Feminists fought hard for recognition that domestic violence was a crime and helped to conceive and build the civil and criminal justice response that now dominates the worldwide discourse on addressing domestic violence. But the decision to rely so heavily on the legal system as the primary systemic response to domestic violence in the United States has had serious unintended consequences for the men and women that come into contact with that system. The legal system's response can essentialise people subjected to abuse, utilise overly restrictive definitions of domestic violence, inappropriately rely on separation to protect people subjected to abuse and restrict the autonomy of people subjected to abuse through the use of mandatory policies. This talk will discuss those problems and imagine a reconfigured legal response to domestic violence.

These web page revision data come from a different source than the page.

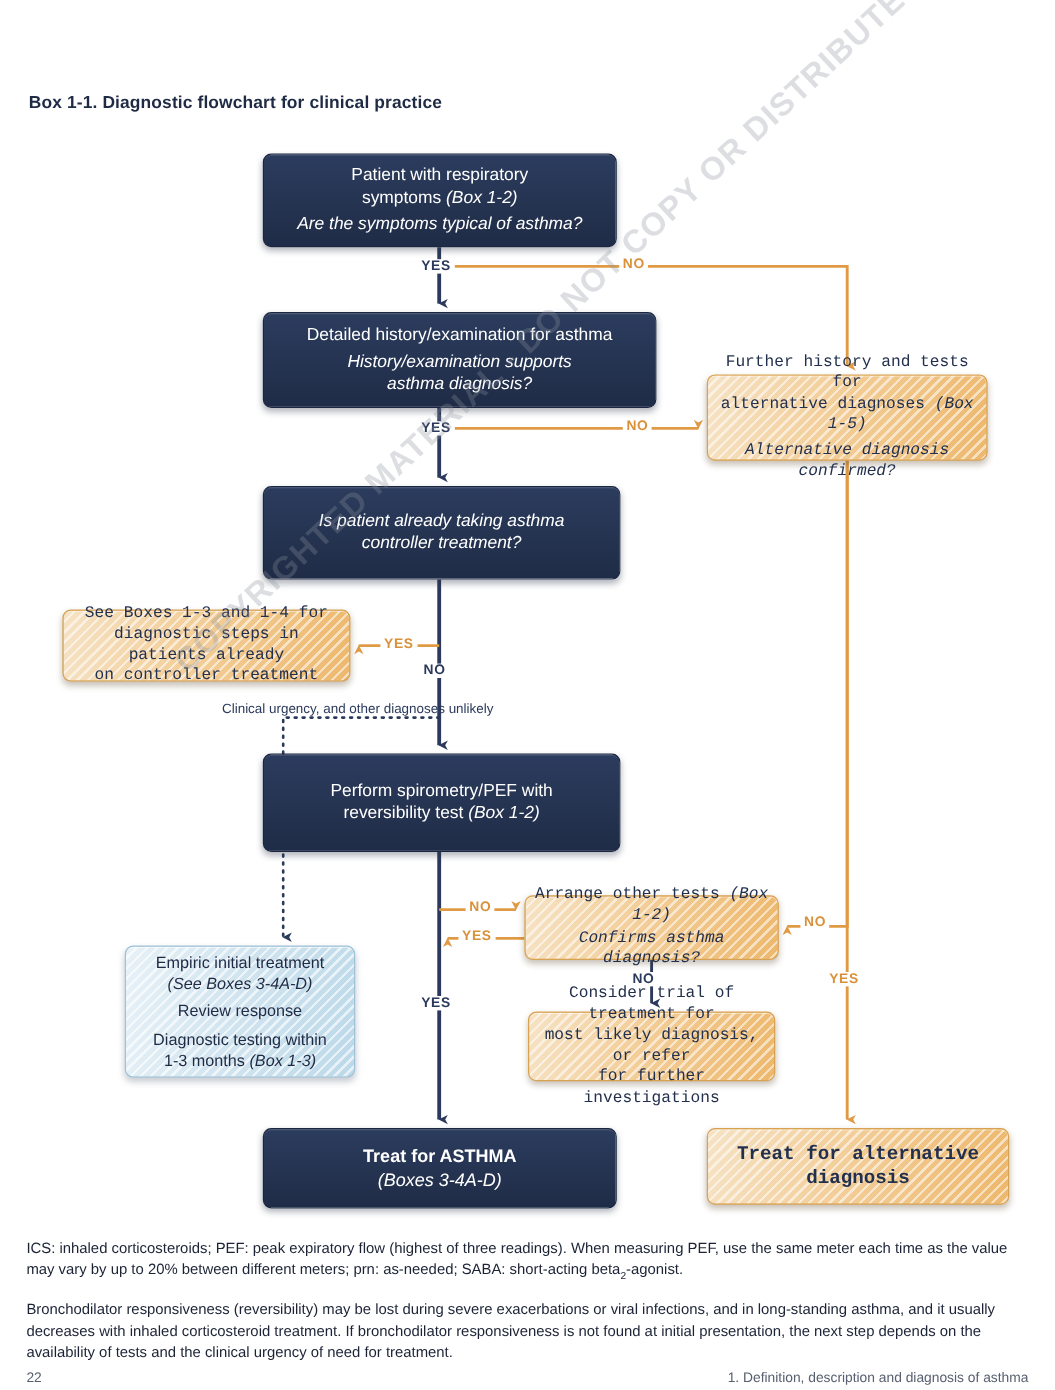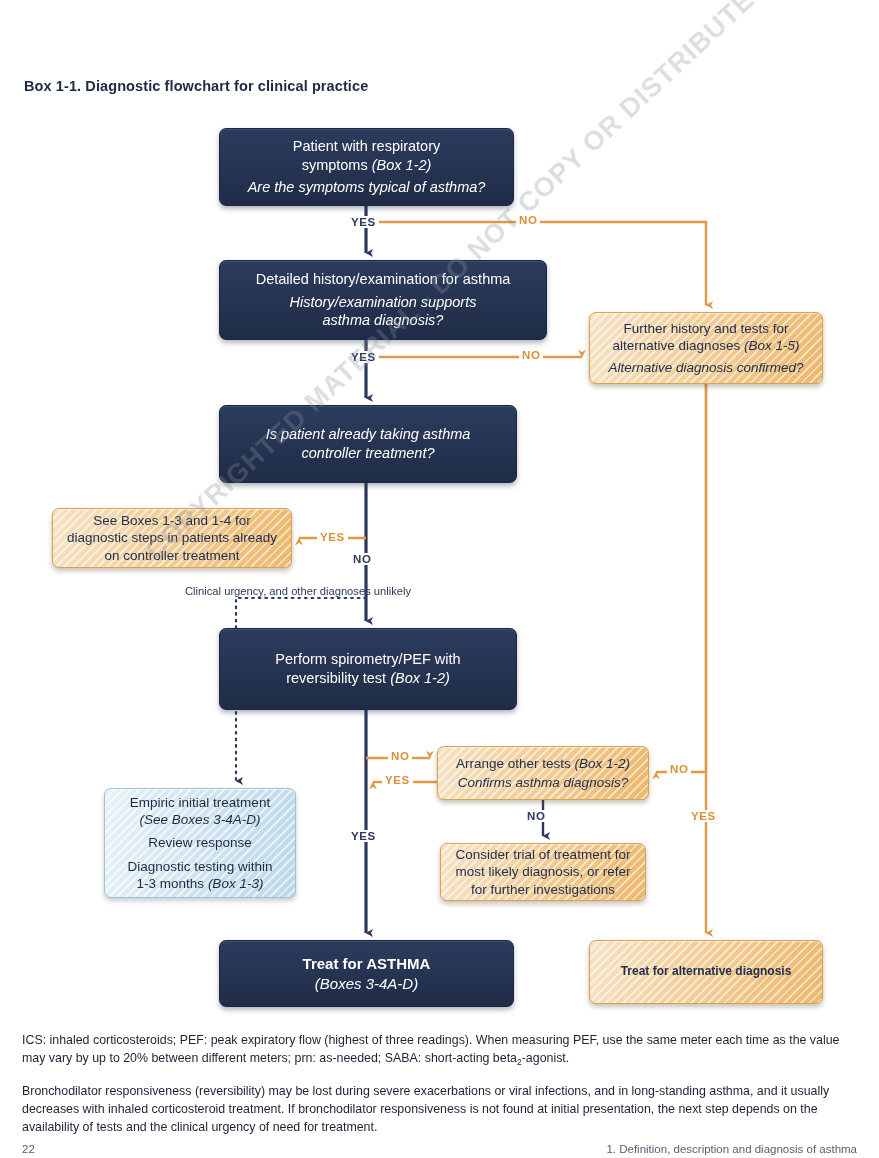--- a/index.html
+++ b/index.html
@@ -72,20 +72,21 @@
     border: 1px solid #d8a253;
     background-color: #f2c98e;
     background-image:
       repeating-linear-gradient(135deg,
         rgba(255,255,255,.55) 0px,
         rgba(255,255,255,.55) 2px,
         rgba(255,255,255,0) 2px,
         rgba(255,255,255,0) 6px),
       linear-gradient(100deg,#f6e2c4 0%,#f3cf9b 42%,#edb86d 100%);
     box-shadow: 0 3px 5px rgba(90,70,40,.33), inset 0 1px 0 rgba(255,255,255,.45);
+    font-family: Liberation Mono, monospace;
   }
 
   
   .blue {
     color: #1f2a44;
     font-size: 13.5px;
     border: 1px solid #9fc2d8;
     background-color: #cfe3ef;
     background-image:
       repeating-linear-gradient(135deg,
@@ -101,22 +102,22 @@
   #n-symptoms      { left:219px; top:18px;  width:295px; height:78px; padding:6px 10px; }
   #n-history       { left:219px; top:150px; width:328px; height:80px; padding:6px 10px; }
   #n-controller    { left:219px; top:295px; width:298px; height:78px; padding:6px 10px; }
   #n-spirometry    { left:219px; top:518px; width:298px; height:82px; padding:20px 10px; }
   #n-treat-asthma  { left:219px; top:830px; width:295px; height:67px; padding:6px 10px; }
 
   #n-further       { left:589px; top:202px; width:234px; height:72px; padding:5px 10px; }
   #n-seeboxes      { left:52px;  top:398px; width:240px; height:60px; padding:4px 8px; }
   #n-arrange       { left:437px; top:636px; width:212px; height:54px; padding:4px 4px; }
   #n-consider      { left:440px; top:733px; width:206px; height:58px; padding:4px 8px; }
-  #n-treat-alt     { left:589px; top:830px; width:234px; height:64px; padding:4px 10px;
-                     font-weight:bold; font-size:12px; }
+  #n-treat-alt     { left:589px; top:830px; width:252px; height:64px; padding:4px 10px;
+                     font-weight:bold; font-size:16px; }
   #n-empiric       { left:104px; top:678px; width:192px; height:110px; padding:6px 8px; }
 
   #n-treat-asthma .ln { font-size:15px; }
   #n-treat-asthma .b  { font-weight:bold; }
 
   
   .wlabel {
     position: absolute;
     font-size: 11.5px;
     font-weight: bold;

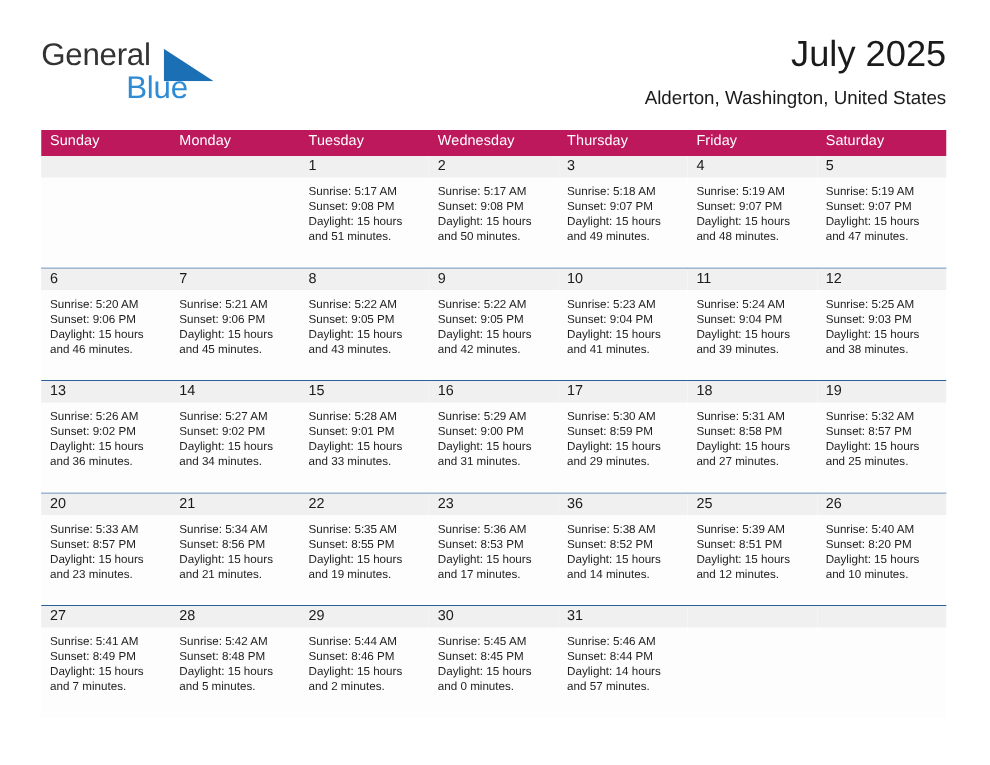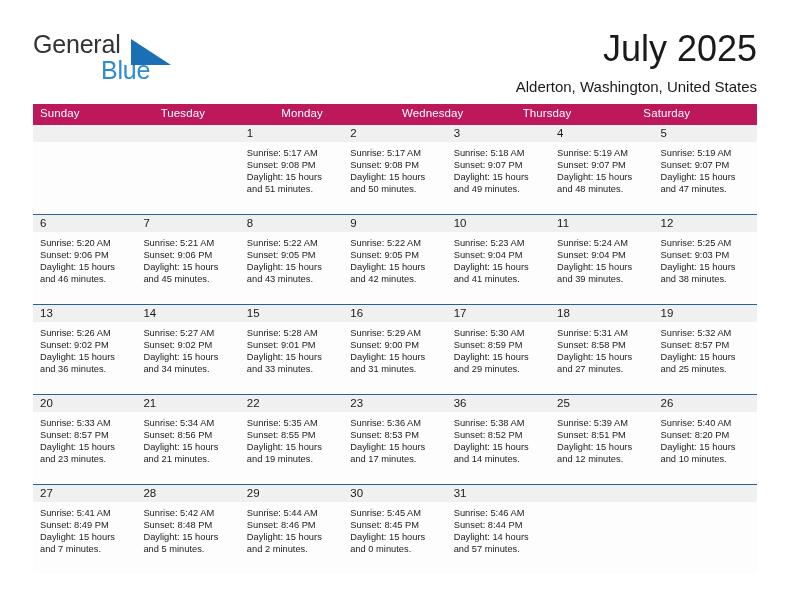--- a/index.html
+++ b/index.html
@@ -19,21 +19,21 @@
     position:absolute; left:0; top:0;
     font-size:25px; color:#333333; letter-spacing:-0.2px;
   }
   .logo-tri { position:absolute; left:98px; top:9px; }
   .logo-blue {
     position:absolute; left:56px; top:26px;
     font-size:25px; color:#2E8BD4; letter-spacing:-0.2px;margin-left:12px;
   }
 
   .titles { position:absolute; right:35px; top:28px; text-align:right; }
-  .cal-title { font-size:36px; color:#1a1a1a; font-weight:400; line-height:1.15; }
+  .cal-title { font-size:29px; color:#1a1a1a; font-weight:400; line-height:1.15; }
   .cal-sub   { font-size:15px; color:#1a1a1a; margin-top:9px; }
 
   
   .cal { position:absolute; left:33px; top:104px; width:724px; }
 
   .weekhead { display:flex; background:#be185d; height:21px; }
   .weekhead .wh {
     flex:1 1 0; min-width:0;
     color:#ffffff; font-size:11.5px;
     padding:4px 0 0 7px;
@@ -86,24 +86,25 @@
     <div class="titles">
       <div class="cal-title">July 2025</div>
       <div class="cal-sub">Alderton, Washington, United States</div>
     </div>
 
   </div>
 
   <div class="cal">
     <div class="weekhead" id="weekhead">
         <div class="wh">Sunday</div>
+        <div class="wh">Monday</div>
         <div class="wh">Tuesday</div>
-        <div class="wh">Monday</div>
         <div class="wh">Wednesday</div>
         <div class="wh">Thursday</div>
+        <div class="wh">Friday</div>
         <div class="wh">Saturday</div>
       </div>
     <div id="weeks">
         <div class="week first">
           <div class="cell empty">
             <div class="daynum-band"></div>
             <div class="info"></div>
           </div>
           <div class="cell empty">
             <div class="daynum-band"></div>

Leigh Goodmark is a Professor of Law at the University of Maryland Frances King Carey School of Law. Professor Goodmark directs the Gender Violence Clinic, a clinic providing direct representation in matters involving intimate partner abuse, sexual assault, trafficking, and other cases involving gender violence. Professor Goodmark’s scholarship focuses on domestic violence; her book, A Troubled Marriage: Domestic Violence and the Legal System, was released in 2012 by New York University Press and named a CHOICE Outstanding Academic Title of 2012. Her work on domestic violence has appeared in numerous journals and law reviews, including Violence Against Women, the Harvard Civil Rights-Civil Liberties Law Review, and the Yale Journal on Law and Feminism. From 2003 to 2014, Professor Goodmark was on the faculty at the University of Baltimore School of Law, where she served as Director of Clinical Education and Co-director of the Center on Applied Feminism. From 2000 to 2003, Professor Goodmark was the Director of the Children and Domestic Violence Project at the American Bar Association Center on Children and the Law. Before joining the Center on Children and the Law, Professor Goodmark represented battered women and children in the District of Columbia in custody, visitation, child support, restraining order, and other civil matters. Professor Goodmark is a graduate of Yale University and Stanford Law School.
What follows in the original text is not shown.